In 1992, Wynne Godley wrote a terrific London Review of Books article Maastricht And All That pinpointing the exact defect in the Maastricht Treaty. He wrote about an “incredible lacuna”:
… The incredible lacuna in the Maastricht programme is that, while it contains a blueprint for the establishment and modus operandi of an independent central bank, there is no blueprint whatever of the analogue, in Community terms, of a central government …
The New York Times has Wolfgang Schäuble, the German federal minister of finance, for the Saturday Profile this weekend.
According to the article he will push for a treaty change:
MR. SCHÄUBLE said the German government would propose treaty changes at the summit of European leaders in Brussels on Dec. 9 that would move Europe closer to the centralized fiscal government that the currency zone has lacked. The ultimate goal, Mr. Schäuble says, is a political union with a European president directly elected by the people.
and also that
He sees the turmoil as not an obstacle but a necessity. “We can only achieve a political union if we have a crisis,” Mr. Schäuble said.

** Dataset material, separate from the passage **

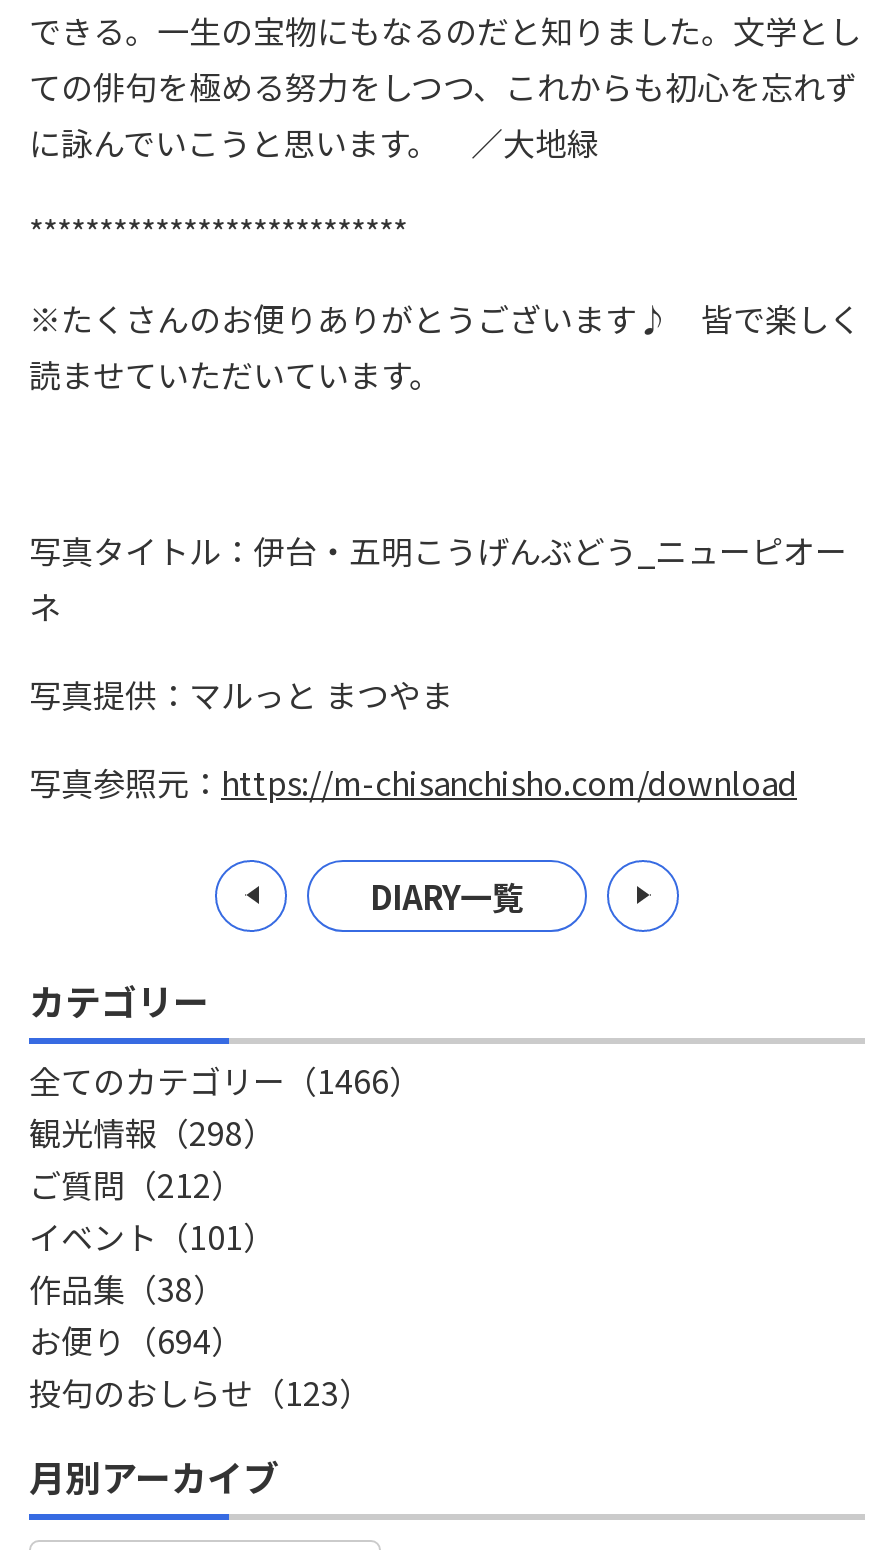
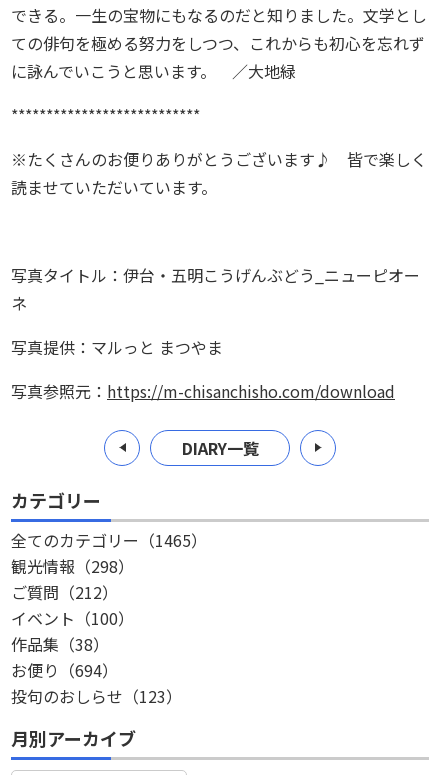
- 全てのカテゴリー（1466）
+ 全てのカテゴリー（1465）

- イベント（101）
+ イベント（100）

Schäuble had penned an Opinion piece on the Financial Times, a couple of months ago
where he wrote
Hence my unease when some politicians and economists call on the eurozone to take a sudden leap into fiscal union and joint liability. Not only would such a step fail to durably solve the crisis by addressing only its most superficial symptoms, but it could make it worse in the medium term by removing a key incentive for the weaker members to forge ahead with much-needed reforms. It would also go against the very nature of European integration.
Wolfgang Schäuble, failed to see the crisis coming, but he has a point – it is the other side of the debate to the recent calls to the European Central Bank to act as a lender of the last resort to national euro area governments. Mervyn King made a similar point recently. Schäuble, however wants to manufacture a crisis to force national governments to implement reforms while he gives a blueprint for increasing the powers of the European Parliament. A bit sadist isn’t it?
Seems it is too late! There is a new buzz phrase in financial markets: “redenomination risk”.
Ambrose Evans-Pritchard calls Schäuble the most dangerous man in the world 🙂
German finance minister Wolfgang Schauble – the most dangerous man in the world – is imposing a reactionary policy of synchronized tightening on the whole eurozone through the EU institutions, invoking a doctrine of “expansionary fiscal contractions” that has no record of success without offsetting monetary and exchange stimulus. What is abject is that EU bodies should acquiesce in this primitive dogma.